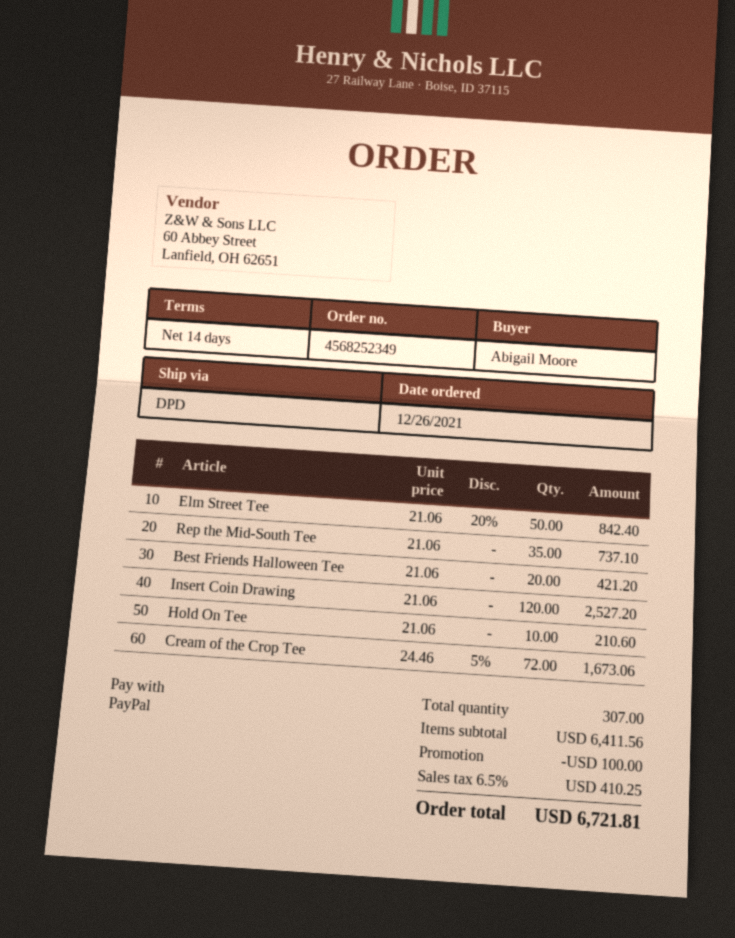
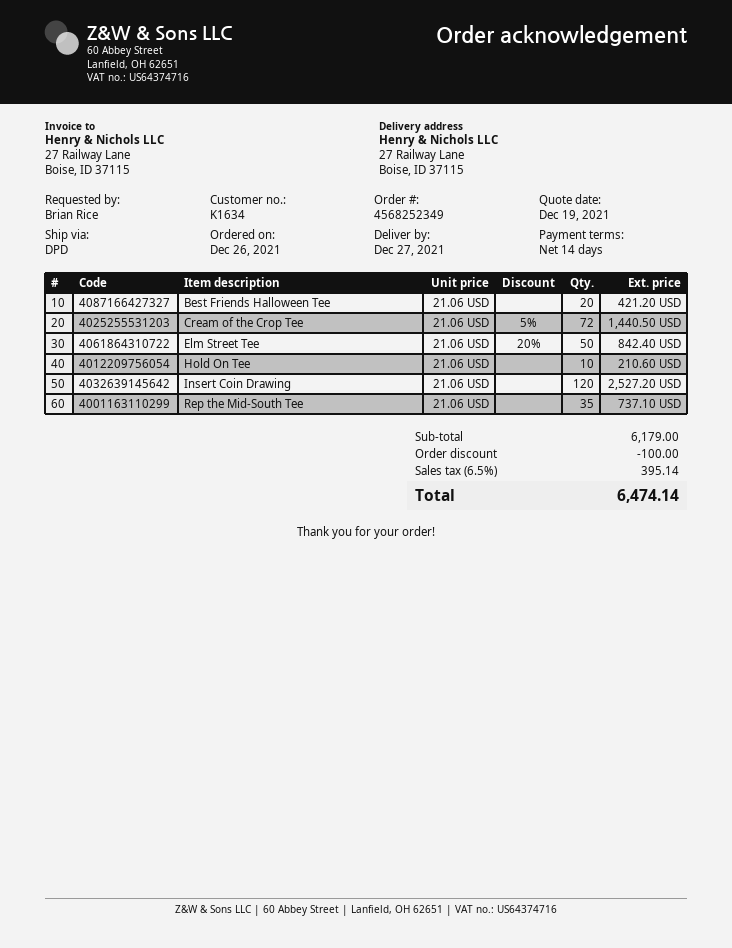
ordered by: Abigail Moore -> Brian Rice
Cream of the Crop Tee: 72 x 24.46 - 5% = 1673.06 -> 72 x 21.06 - 5% = 1440.50
subtotal: 6411.56 -> 6179.00
tax: 6.5% = 410.25 -> 6.5% = 395.14
total: 6721.81 -> 6474.14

**Try it**
A verbatim copy of the listing above, starting from the line with "subtotal: 6411.56 -> 6179.00" and running to its last line, is the only output needed.

**Answer section**
subtotal: 6411.56 -> 6179.00
tax: 6.5% = 410.25 -> 6.5% = 395.14
total: 6721.81 -> 6474.14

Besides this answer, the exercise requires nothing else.